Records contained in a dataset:

/---

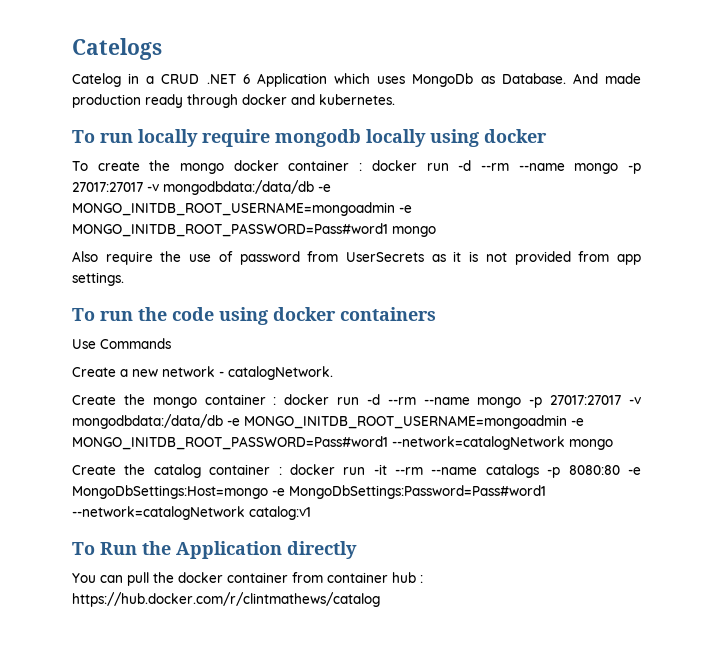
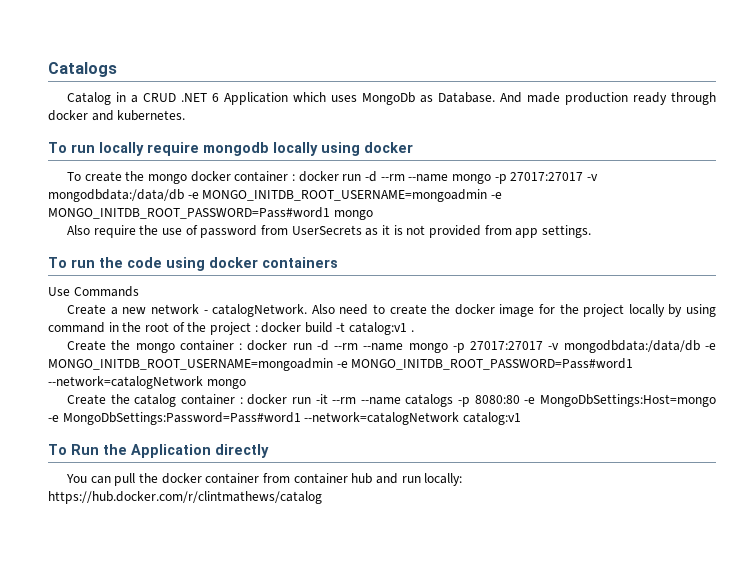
[72,38,162,60] [72,73,121,87] Catelogs // Catelog -> [48,62,117,77] [67,92,112,105] Catalogs // Catalog
(333, 373) none -> [311,304,716,317] [48,322,414,335] Also need to create the docker image for the project locally by using command in the root of the project : docker build -t catalog:v1 .
[420,575,423,583] : -> [375,473,463,486] and run locally:

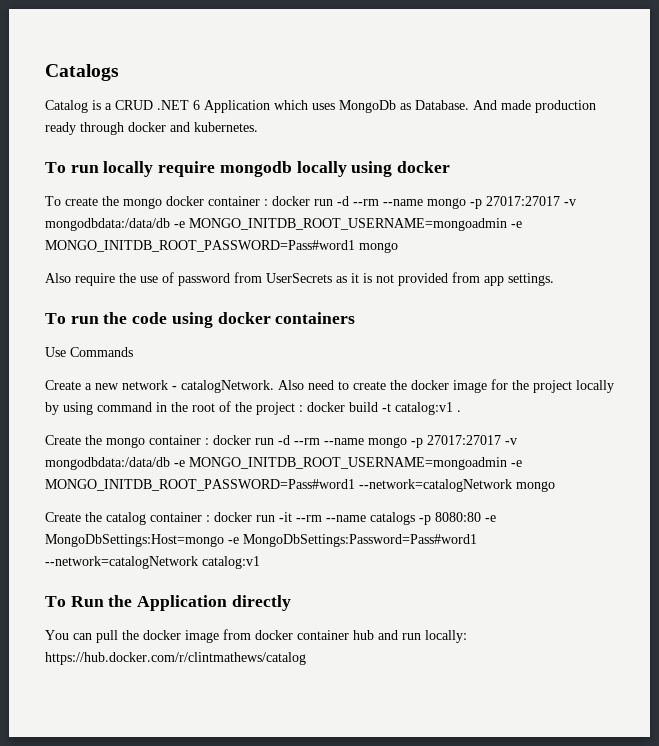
[116,92,127,102] in -> [92,100,101,110] is
[205,473,290,484] container from -> [185,629,293,643] image from docker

\---

→ **How to complete this task**:
The entries need to be restated exactly, and their pictures left out.

→ **Reply to the task**:
[72,38,162,60] [72,73,121,87] Catelogs // Catelog -> [48,62,117,77] [67,92,112,105] Catalogs // Catalog
(333, 373) none -> [311,304,716,317] [48,322,414,335] Also need to create the docker image for the project locally by using command in the root of the project : docker build -t catalog:v1 .
[420,575,423,583] : -> [375,473,463,486] and run locally:

[116,92,127,102] in -> [92,100,101,110] is
[205,473,290,484] container from -> [185,629,293,643] image from docker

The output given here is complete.